▶ [DIRECTIONS FOR THIS TASK]:
Of the material below, the lines to be retyped are those from the line containing "01-20-2025 | Jackpot: $20.00" through the line containing "02-01-2025 | Value: 0.0 -> 116.0", inclusive; reproduce them exactly.

(EXTRACTED ENTRIES begins)

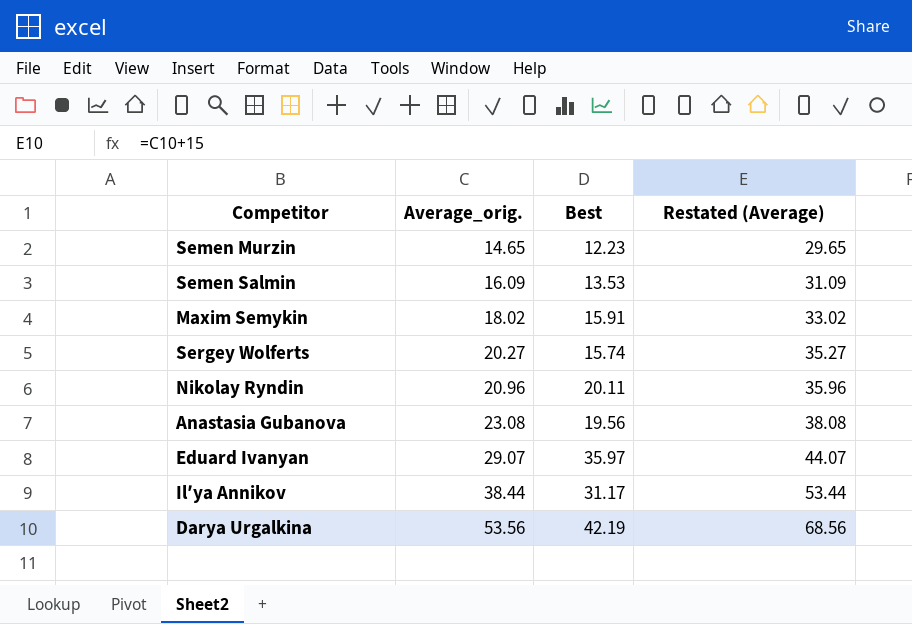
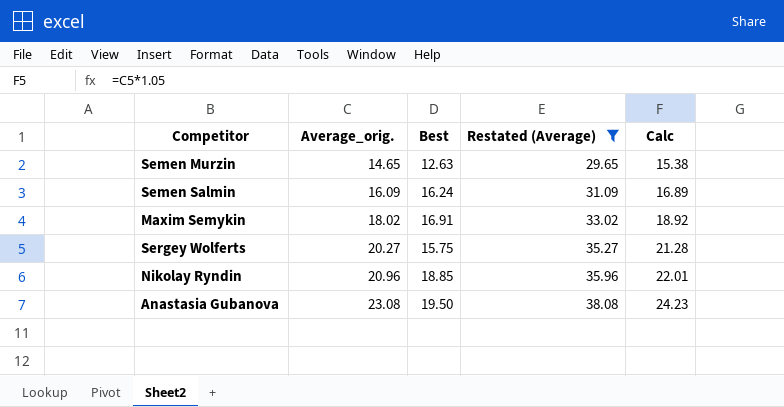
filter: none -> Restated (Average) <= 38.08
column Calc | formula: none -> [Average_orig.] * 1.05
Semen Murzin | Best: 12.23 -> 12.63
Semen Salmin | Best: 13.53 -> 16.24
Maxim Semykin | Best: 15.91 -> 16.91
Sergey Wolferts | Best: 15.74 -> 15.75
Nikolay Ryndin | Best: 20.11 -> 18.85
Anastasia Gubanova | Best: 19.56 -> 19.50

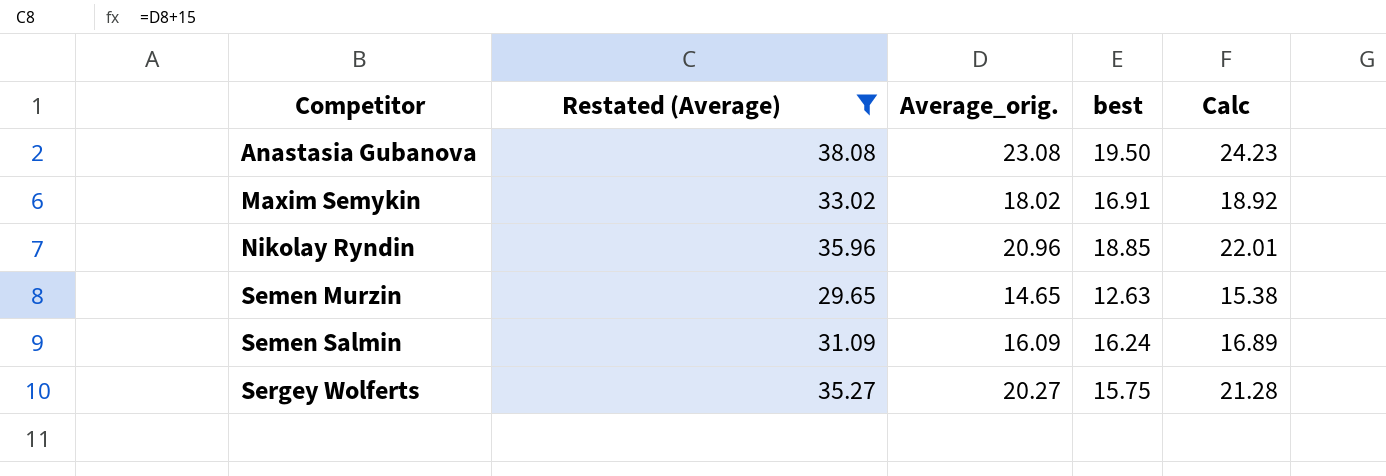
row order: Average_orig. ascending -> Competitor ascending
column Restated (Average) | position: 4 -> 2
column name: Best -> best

(EXTRACTED ENTRIES ends)
(EXTRACTED ENTRIES begins)

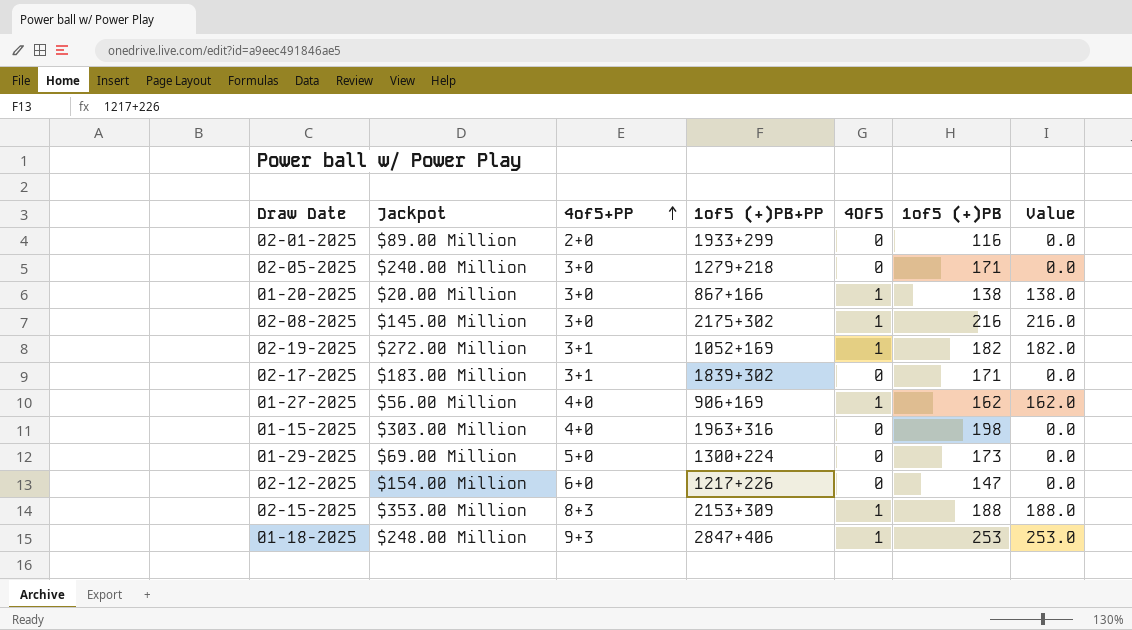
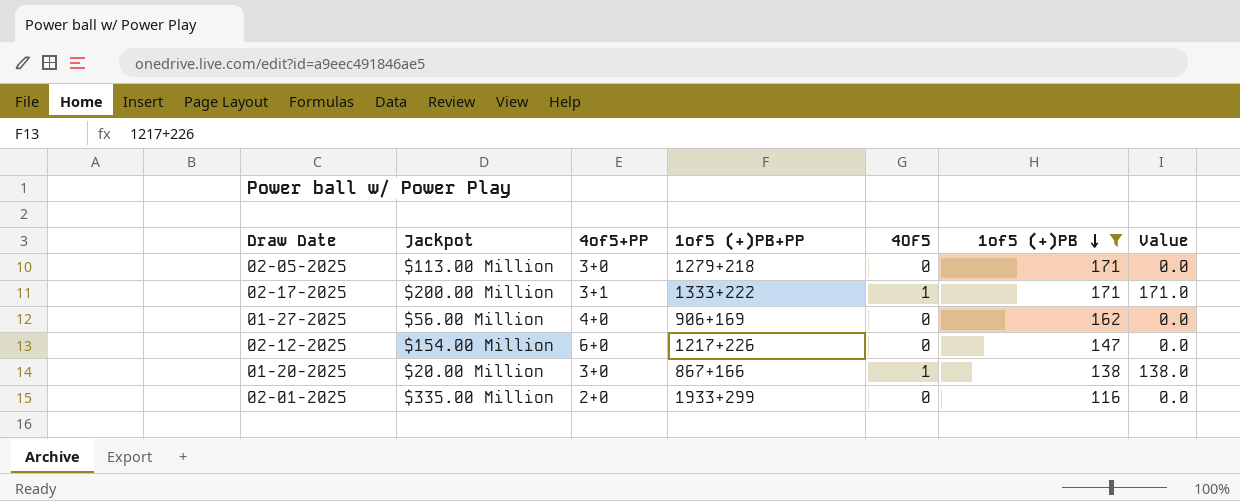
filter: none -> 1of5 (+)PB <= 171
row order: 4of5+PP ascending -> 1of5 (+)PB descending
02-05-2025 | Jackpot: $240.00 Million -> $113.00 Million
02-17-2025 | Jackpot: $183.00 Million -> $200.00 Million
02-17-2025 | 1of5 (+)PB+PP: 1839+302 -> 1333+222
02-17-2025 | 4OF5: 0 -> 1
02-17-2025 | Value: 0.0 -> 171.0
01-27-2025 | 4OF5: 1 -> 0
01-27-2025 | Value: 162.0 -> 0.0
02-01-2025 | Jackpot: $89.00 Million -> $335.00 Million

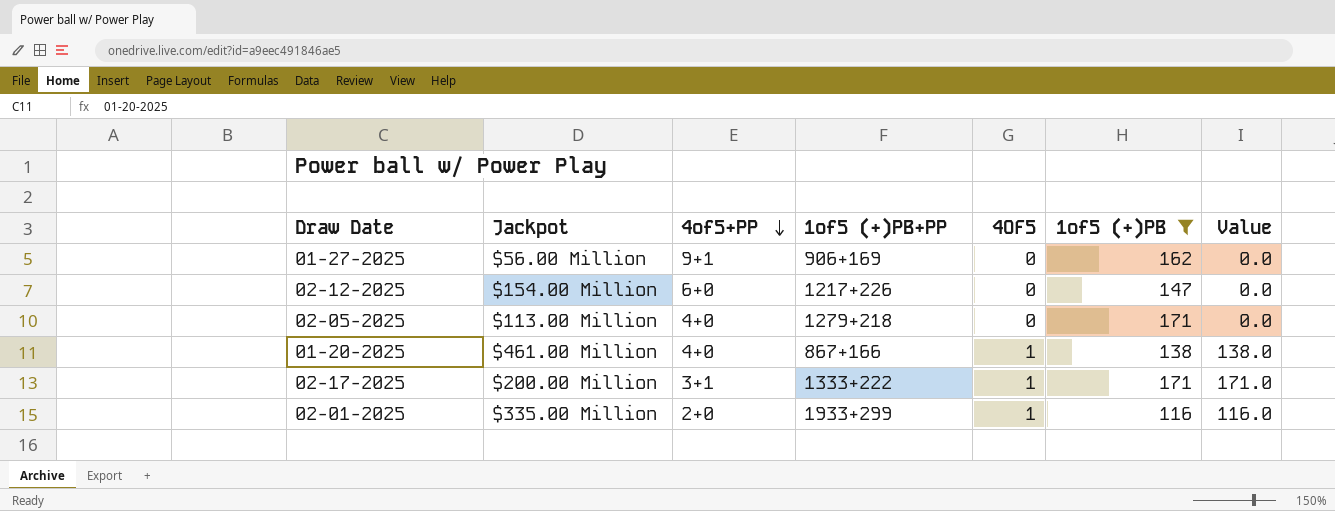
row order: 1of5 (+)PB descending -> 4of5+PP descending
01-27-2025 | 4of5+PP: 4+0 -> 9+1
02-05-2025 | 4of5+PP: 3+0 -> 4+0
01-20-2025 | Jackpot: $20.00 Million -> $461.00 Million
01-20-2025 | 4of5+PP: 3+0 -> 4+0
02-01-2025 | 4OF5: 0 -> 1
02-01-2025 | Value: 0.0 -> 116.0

(EXTRACTED ENTRIES ends)

▶ [RESULT OF THE TASK]:
01-20-2025 | Jackpot: $20.00 Million -> $461.00 Million
01-20-2025 | 4of5+PP: 3+0 -> 4+0
02-01-2025 | 4OF5: 0 -> 1
02-01-2025 | Value: 0.0 -> 116.0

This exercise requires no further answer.